His work, writings, and interviews were published in Kalubrt Magazine, the University of North Carolina Wilmington Journal Palaver, Furtherfield.org, The Journal of Wild Culture, Studio Visit Magazine, Fresh Paint Magazine, H+ Magazine, International Artist Magazine, Made In Mind Magazine, Arizona State University Journal Superstition Review, Creative Review, Creative Boom, Next Nature Network, Rhizome.org, Monoskop, Carbon Culture Review, KooZA/rch, Supersonic Art, Post Digital Aesthetics (Berry and Dieter ed.), Drawing Discourse (University of North Carolina Asheville), Highlike (SEPI-SP editors), and Drawing Futures (The Bartlett UCL), among others.
Matsumoto's multidisciplinary projects have been exhibited recently at Meadows Gallery University of Texas at Tyler, S. Tucker Cooke Gallery University of North Carolina Asheville, Sebastopol Center for the Arts, National Museum of Korea, CICA Museum, Van Der Plas Gallery, ArtHelix Gallery, Caelum Gallery, LAIR Gallery Lakehead University, Limner Gallery, the Cello Factory, University of the District of Columbia, Lux Art Gallery, Studio Montclair, Manifest Gallery, Center for Digital Narrative University of Bergen, Tenerife Espacio de las Artes, Art Basel Miami, ISEA International, FILE Sao Paulo, Nook Gallery, and Arts and Heritage Centre Altrincham. He had solo exhibitions at BYTE Gallery Transylvania University (2015), Los Angeles Center of Digital Art (2016), and Alviani ArtSpace, Pescara (2017).
Statement:
Matsumoto’s work reflects the morphological transformations of our ever-evolving urban and ecological milieus, which could be attributed to a multitude of spatio-temporal phenomena influenced by social, economic and cultural assemblages.
They are created as visual commentaries on speculative changes in notions of societies, cultures and ecosystems in the transient nature of constantly shifting topography and geology.

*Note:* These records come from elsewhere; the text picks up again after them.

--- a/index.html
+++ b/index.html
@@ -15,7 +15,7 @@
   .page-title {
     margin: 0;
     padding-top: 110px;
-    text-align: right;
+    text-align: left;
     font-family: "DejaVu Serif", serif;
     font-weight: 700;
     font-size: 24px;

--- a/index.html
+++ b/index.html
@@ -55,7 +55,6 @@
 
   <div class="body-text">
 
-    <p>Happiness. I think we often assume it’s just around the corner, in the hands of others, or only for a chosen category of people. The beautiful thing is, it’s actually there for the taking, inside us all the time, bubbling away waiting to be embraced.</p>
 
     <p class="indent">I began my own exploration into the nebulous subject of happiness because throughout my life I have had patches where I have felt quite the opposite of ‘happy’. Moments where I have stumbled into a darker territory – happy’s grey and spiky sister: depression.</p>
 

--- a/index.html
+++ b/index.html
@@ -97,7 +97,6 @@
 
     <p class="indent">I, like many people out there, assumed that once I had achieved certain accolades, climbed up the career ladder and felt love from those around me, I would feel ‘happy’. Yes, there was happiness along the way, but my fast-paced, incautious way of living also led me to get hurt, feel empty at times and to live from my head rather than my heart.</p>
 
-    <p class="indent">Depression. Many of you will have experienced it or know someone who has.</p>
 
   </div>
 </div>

There is a common thread with regard to visual abstraction in his artworks: the multiplicity of hybrid objects that unfold within their own spatiotemporal coordinates of phase space and are transcribed to an image plane. In that regard, his creative process of drawing henceforth can be defined as the swirls of virtual intensities that are reconfigured as the cartography of spatiotemporal reality. The artwork explores the hybrid combining the algorithmic matrices of transition probabilities and photogrammetry.
Furthermore, the varying scale, the juxtaposition of biomorphic forms, intertwined textures, oblique projections and visual metamorphoses are employed as the multi-layered drawing methodologies to question and investigate the ubiquitous nature of urban meta-morphology, emerging realities of control society, and their visual representation in the context of non-Euclidean configuration. The application of these techniques allows the work to transcend the boundaries between analog and digital media as well as between two- and multi-dimensional domains.

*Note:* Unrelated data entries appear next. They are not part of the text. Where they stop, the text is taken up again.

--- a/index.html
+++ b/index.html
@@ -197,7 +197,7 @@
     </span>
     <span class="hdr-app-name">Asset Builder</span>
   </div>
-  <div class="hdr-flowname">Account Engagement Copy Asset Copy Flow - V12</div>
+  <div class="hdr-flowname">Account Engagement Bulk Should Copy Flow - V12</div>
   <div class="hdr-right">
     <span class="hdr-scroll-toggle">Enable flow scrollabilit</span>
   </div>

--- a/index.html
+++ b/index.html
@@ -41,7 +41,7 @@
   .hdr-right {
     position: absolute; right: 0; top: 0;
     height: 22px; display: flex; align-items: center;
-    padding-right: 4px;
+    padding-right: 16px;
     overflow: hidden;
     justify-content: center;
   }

Matsumoto’s process-oriented compositional techniques imbue the work with what we see as the very essence of our socio-cultural environments beyond the conventional protocols of architectural and artistic formalities. His creative approach conjures up the synthetic possibilities of spatial semiotics that emerge as the potential products of alchemical procedures.